DOJ Settles With Texas Restaurant Operator Over Form I-9 Violations
December 21, 2023
The Department of Justice (DOJ) announced that it has reached a settlement agreement with a Texas-based restaurant operator. This agreement addressed claims that the employer violated the Immigration and Nationality Act (INA). According to the case, the organization discriminated against an employee while completing the employment eligibility verification (Form I-9) process.
According to the Assistant Attorney General for the DOJ’s Civil Rights Division, “Employers that discriminate against workers by rejecting their valid documents or requiring that they show unnecessary documents to prove they can continue to work violates federal law. The Justice Department will continue to hold employers accountable for unlawfully discriminating against workers because of citizenship, immigration status or national origin.”
The DOJ’s investigation began in response to a complaint by a lawful permanent resident. Based on its investigation, the DOJ confirmed that the employer had discriminated against the employee. The Department revealed that the company rejected valid documentation the worker provided to prove their citizenship status. Furthermore, the company requested additional and unnecessary documentation containing an expiration date.
When the candidate failed to provide the requested documentation, the organization terminated his employment. The DOJ alleged that the employer committed “citizenship status discrimination and unfair documentary practices in violation of the unfair immigration-related employment practices provisions of USC § 1324b.”
Under federal law, workers may choose the documentation they wish to present to prove their identity and work authorization. Employers cannot restrict what documentation an employee can present. They also cannot request additional documentation regardless of citizenship, immigration status, or national origin. The DOJ reminded the company to accept facially valid documentation completing the Form I-9 requirements.
As a Result
Once the DOJ began this investigation, the organization rehired the worker and compensated him with lost wages of $7,687.94. The settlement between the DOJ and the employer also included stipulations. For example, the employer must pay a civil penalty of $7,122. Furthermore, the employer must train relevant staff on the INA’s requirements. They must also alter their process for completing the Form I-9 to ensure it complies with the INA’s anti-discrimination regulations.
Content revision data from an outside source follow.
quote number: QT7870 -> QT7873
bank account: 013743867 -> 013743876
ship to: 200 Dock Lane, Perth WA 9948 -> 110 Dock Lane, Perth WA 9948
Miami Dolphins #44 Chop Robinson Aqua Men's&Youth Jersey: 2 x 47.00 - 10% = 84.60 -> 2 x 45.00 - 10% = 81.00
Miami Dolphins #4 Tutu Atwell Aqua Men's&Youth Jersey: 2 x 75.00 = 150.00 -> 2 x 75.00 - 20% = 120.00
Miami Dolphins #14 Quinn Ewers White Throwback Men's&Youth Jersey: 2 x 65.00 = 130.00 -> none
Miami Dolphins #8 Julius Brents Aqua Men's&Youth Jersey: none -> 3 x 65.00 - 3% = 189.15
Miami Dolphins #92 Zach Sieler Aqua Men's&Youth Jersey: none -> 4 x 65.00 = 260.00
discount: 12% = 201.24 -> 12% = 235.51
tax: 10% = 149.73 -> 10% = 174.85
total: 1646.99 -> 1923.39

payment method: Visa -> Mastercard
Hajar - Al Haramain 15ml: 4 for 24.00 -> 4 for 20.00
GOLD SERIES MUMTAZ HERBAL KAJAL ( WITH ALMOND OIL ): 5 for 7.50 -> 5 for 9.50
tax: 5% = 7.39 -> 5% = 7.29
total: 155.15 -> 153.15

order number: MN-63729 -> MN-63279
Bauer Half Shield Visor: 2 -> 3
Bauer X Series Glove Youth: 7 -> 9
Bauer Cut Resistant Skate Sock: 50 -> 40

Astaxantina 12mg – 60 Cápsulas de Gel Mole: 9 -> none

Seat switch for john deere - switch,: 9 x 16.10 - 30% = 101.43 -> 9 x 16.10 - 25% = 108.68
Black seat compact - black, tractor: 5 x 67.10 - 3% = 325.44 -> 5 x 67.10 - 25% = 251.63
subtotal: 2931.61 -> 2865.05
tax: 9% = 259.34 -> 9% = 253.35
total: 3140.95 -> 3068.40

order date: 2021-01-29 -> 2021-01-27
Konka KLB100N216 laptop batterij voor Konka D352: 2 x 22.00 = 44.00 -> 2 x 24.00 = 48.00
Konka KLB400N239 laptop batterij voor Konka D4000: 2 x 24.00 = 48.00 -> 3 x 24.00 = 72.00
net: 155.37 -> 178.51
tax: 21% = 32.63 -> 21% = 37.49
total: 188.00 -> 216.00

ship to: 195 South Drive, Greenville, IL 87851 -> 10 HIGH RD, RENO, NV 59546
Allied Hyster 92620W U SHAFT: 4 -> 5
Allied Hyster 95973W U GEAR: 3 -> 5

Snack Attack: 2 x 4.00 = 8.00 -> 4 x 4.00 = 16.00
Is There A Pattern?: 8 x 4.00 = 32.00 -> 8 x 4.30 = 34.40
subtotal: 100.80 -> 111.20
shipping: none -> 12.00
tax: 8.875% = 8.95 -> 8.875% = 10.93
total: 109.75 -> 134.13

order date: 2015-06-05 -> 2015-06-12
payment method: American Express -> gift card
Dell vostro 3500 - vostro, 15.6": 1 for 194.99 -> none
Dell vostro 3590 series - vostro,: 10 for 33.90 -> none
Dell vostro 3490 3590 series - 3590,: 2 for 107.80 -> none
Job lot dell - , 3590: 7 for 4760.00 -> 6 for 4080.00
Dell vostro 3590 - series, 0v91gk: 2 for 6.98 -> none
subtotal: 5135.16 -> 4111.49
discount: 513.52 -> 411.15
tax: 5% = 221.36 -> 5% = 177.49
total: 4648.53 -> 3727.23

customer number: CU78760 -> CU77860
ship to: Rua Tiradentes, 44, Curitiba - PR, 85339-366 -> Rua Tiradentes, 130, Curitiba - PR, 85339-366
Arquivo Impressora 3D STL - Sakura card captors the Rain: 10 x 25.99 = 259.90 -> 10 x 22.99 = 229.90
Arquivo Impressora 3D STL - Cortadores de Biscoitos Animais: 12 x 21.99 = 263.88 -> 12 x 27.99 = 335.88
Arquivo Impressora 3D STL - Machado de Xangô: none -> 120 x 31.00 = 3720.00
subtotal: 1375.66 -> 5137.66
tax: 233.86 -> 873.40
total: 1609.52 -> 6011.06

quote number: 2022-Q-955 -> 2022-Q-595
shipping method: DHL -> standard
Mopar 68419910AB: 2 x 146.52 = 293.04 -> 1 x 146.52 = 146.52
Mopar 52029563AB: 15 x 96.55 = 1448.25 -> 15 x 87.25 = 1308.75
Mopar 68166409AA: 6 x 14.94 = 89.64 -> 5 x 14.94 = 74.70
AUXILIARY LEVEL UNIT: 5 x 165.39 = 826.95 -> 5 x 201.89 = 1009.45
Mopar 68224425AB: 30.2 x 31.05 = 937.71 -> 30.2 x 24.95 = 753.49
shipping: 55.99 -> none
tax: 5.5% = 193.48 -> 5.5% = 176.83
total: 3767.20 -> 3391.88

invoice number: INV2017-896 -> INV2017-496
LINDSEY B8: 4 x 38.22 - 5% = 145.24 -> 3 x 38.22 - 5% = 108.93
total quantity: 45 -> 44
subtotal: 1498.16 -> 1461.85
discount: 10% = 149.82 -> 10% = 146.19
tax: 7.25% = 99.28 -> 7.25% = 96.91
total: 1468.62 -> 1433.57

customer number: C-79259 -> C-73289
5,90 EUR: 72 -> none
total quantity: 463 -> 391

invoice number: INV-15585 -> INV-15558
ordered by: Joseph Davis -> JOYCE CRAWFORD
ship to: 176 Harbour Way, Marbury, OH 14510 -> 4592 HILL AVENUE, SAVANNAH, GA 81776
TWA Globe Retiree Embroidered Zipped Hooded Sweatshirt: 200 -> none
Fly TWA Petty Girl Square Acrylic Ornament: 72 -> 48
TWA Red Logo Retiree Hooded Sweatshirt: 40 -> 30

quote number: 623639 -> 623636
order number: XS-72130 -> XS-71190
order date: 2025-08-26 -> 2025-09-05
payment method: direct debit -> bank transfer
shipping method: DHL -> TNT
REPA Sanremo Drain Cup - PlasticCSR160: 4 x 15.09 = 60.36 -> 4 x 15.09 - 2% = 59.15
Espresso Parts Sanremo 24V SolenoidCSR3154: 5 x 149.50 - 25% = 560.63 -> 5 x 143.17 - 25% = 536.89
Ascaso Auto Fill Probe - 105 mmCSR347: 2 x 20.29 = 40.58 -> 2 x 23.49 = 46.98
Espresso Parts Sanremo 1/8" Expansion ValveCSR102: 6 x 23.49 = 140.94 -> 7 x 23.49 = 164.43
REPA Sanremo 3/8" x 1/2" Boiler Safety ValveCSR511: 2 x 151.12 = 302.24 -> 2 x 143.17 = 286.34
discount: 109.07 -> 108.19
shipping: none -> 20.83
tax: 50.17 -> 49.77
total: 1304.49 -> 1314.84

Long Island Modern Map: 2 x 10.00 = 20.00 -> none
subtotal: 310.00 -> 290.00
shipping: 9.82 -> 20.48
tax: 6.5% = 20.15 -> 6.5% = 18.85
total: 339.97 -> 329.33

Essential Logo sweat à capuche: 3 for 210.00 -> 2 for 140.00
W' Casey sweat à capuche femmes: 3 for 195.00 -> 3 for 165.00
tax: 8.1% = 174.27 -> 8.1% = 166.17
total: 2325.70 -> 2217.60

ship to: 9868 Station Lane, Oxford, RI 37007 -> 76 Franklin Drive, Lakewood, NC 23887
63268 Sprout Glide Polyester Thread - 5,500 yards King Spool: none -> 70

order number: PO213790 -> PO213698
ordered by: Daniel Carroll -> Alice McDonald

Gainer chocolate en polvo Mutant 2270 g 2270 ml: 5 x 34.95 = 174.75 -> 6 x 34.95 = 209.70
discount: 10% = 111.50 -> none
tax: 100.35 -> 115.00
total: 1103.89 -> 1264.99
Finally, the agreement stipulates that the employer must supply written reports concerning INA compliance. They must provide these reports upon request. The company must also allow the DOJ to investigate further. This case shows the importance of complying with the INA to avoid fines and penalties. One way is by partnering with a trustworthy background screening company. The right partner will deliver accurate and compliant reports to ensure your company can make informed decisions.
Learn more about staying in compliance with background checking practices with JDP. Keep your business compliant with new laws and regulations with Pre-employ’s reliable background checks. Contact a sales rep today.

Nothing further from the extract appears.